SUWAYDA, Syria (North Press) – Emigration is still a dream for most youth and university graduated in Syria’s due to the lack of work opportunities, and the deteriorating living conditions.
Although immigration provides better living conditions for some of those who emigrated, residents and specialists in social affairs believe that it will cost the country a lot to train new workers after the war.
The governorate of Suwayda, located in Syria’s south, is home to the country’s Druze minority, an ethnoreligious group which practices a monotheistic Abrahamic religion and speaks the Arabic language. Historically, the region has been mostly pro-government, even from the start of the country’s nine-year-crisis and civil war.
Mahmoud Rafiah, a resident of Suwayda city, said that he was not opposed to the emigration of his three sons, who have university degrees, to Germany in 2017.
He added that he realized the bad situation in the country and the lack of job opportunities in Suwayda forced his sons to emigrate to another country in search of a better life.
Rafiah does not deny that his children leaving was painful for him and his wife, but he holds the Syrian government responsible for not supporting its young people.
24,000 young people
A source within the Immigration and Passports Department in Suwayda said that the number of young people who have applied for passports from 2011 until now has reached 24,000.
The ages of those young people seeking to emigrate were between 19 and 39, according to the same source.
The source added to North Press, “The real numbers of those who emigrated are greater than that, because those wanted for military service take smuggling routes to Lebanon and then travel to Europe and other countries.”

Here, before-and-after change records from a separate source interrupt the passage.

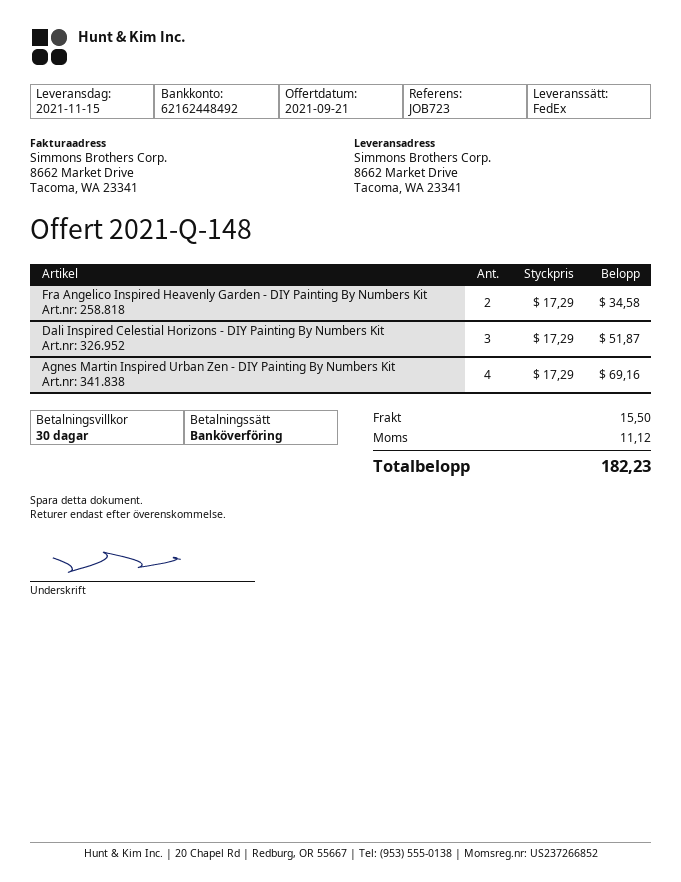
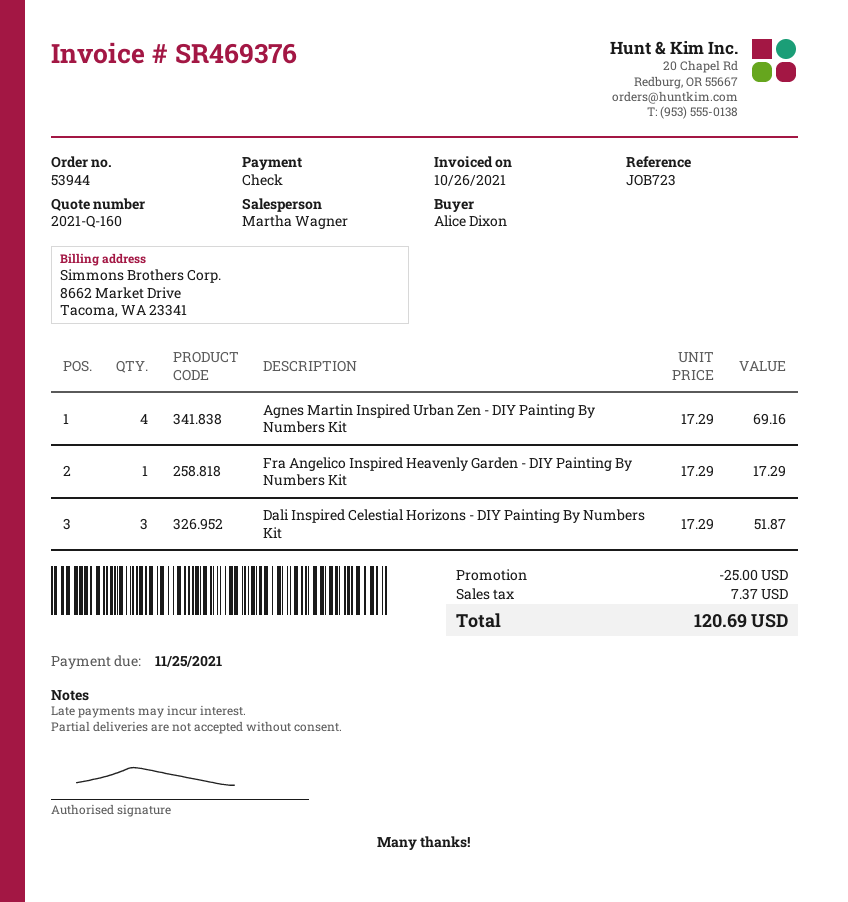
quote number: 2021-Q-148 -> 2021-Q-160
payment method: bank transfer -> cheque
Fra Angelico Inspired Heavenly Garden - DIY Painting By Numbers Kit: 2 x 17.29 = 34.58 -> 1 x 17.29 = 17.29
discount: none -> 25.00
shipping: 15.50 -> none
tax: 11.12 -> 7.37
total: 182.23 -> 120.69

Those wanted for military service in Syria cannot obtain a document that shows the government has no objection to their travel, which prevents them from obtaining regular passports.
About 13 million Syrians have been internally and externally displaced since the outbreak of the war, which represents about 60 percent of the pre-2011 Syrian population, according to the Pew Research Center.
Everyone’s obsession
Sulaf Wahba, a social researcher in Suwayda, said, “Job opportunities, bad economic situations, and military service have pushed young people to emigrate.”
These reasons are result of a study that included 100 families in Suwayda governorate, which was carried out by Wahba and her colleagues at the Noor Center for Youth Support in Suwayda.
Eight out of ten young men in Suwayda are eager to emigrate, according to a questionnaire conducted by the Noor Center.
Wahba believes that this percentage is high for a society like Suwayda, in which the concepts and customs of adherence to family, land, and social ties are widespread.
Loss
Jihad Zoghbi, a Syrian from Suwayda residing in Germany and an employee of the Federal Office for Migration and Refugees (BAMF), said that 40 percent of the Syrians who applied for asylum in Germany between 2013 and 2020 are those with a high school diploma and above.
Zoghbi, who is also working with the German Institute for Economic Research (DIW Berlin), added to North Press that unofficial studies estimate the total value of war losses in Syria at about $60 billion.
He pointed out that those losses include the cost of training skilled workers needed to reconstruct the country, in addition to direct economic losses and others to state institutions.